Among the lines of the entries below, count those containing the word "Beitrag" and answer with the number only.

▶ The input:
================================
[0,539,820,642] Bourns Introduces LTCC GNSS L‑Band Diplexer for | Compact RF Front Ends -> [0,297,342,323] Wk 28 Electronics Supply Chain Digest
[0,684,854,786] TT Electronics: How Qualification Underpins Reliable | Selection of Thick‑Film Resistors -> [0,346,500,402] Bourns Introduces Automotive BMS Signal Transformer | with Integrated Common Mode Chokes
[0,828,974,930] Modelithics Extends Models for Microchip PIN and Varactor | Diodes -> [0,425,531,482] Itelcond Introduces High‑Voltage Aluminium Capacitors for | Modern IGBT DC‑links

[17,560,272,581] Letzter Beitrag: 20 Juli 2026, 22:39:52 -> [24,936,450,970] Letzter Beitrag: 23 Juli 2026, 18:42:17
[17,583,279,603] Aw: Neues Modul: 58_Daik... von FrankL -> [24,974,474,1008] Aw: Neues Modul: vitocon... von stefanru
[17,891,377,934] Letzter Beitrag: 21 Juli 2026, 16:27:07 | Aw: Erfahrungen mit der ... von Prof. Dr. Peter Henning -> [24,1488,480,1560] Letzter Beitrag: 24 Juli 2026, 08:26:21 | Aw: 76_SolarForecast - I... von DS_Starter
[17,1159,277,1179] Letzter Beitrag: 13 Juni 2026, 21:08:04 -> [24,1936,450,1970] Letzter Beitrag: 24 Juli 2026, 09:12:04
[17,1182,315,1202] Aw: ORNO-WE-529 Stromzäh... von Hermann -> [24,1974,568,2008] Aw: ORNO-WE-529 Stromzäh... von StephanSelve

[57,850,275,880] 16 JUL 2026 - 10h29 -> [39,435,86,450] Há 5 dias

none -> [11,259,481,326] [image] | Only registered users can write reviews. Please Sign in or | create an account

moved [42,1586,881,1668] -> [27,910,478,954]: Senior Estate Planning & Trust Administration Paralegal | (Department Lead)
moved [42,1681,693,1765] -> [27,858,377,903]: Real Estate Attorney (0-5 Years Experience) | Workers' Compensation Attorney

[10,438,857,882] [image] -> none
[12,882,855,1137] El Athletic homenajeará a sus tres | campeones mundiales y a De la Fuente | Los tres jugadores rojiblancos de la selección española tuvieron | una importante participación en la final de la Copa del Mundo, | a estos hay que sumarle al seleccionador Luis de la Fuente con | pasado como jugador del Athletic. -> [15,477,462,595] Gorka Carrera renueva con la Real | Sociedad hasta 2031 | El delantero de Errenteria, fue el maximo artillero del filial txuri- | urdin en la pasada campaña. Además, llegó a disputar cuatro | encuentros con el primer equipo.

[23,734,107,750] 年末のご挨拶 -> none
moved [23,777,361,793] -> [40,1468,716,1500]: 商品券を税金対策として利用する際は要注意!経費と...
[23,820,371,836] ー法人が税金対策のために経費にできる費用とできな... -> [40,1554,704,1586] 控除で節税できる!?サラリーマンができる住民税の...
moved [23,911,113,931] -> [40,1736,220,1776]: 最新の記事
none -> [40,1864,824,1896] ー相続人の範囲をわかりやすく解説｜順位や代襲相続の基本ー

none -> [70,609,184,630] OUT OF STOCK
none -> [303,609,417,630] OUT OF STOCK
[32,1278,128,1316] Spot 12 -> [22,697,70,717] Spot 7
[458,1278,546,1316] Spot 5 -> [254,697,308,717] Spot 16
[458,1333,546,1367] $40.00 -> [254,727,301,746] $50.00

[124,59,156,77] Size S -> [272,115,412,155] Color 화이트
================================
▶ Written answer: 3